# [Information given]
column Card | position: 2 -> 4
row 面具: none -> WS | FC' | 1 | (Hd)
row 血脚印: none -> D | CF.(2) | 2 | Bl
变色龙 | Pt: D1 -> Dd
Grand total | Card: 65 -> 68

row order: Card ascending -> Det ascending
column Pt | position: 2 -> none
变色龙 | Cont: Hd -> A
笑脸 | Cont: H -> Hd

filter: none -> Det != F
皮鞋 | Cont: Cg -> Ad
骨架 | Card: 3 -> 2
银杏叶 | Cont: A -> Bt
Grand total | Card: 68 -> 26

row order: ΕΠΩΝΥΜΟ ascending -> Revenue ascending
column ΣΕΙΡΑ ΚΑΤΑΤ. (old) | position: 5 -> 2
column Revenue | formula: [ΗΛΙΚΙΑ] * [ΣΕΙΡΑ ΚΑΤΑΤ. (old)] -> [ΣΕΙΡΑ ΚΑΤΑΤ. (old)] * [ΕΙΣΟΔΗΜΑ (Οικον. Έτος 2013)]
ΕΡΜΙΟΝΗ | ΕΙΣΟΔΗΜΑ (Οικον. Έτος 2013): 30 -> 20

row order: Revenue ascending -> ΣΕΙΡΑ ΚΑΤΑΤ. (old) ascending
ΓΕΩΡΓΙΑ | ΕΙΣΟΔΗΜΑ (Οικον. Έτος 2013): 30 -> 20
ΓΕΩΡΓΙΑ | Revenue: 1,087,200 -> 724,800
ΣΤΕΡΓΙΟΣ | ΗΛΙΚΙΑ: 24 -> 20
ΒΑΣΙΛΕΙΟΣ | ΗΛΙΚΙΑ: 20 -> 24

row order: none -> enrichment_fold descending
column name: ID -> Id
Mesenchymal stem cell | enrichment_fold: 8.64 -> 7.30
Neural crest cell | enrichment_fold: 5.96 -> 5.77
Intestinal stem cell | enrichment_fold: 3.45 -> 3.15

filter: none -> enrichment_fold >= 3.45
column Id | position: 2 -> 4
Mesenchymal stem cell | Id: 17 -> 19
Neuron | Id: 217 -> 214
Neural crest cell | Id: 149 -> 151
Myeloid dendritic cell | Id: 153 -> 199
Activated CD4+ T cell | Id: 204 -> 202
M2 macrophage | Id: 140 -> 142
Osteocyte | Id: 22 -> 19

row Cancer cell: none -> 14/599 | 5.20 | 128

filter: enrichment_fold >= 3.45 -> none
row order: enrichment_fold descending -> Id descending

# [The problem]
Search the entries for the string "total" and return each line where it turns up.

# [Result]
Grand total | Card: 65 -> 68
Grand total | Card: 68 -> 26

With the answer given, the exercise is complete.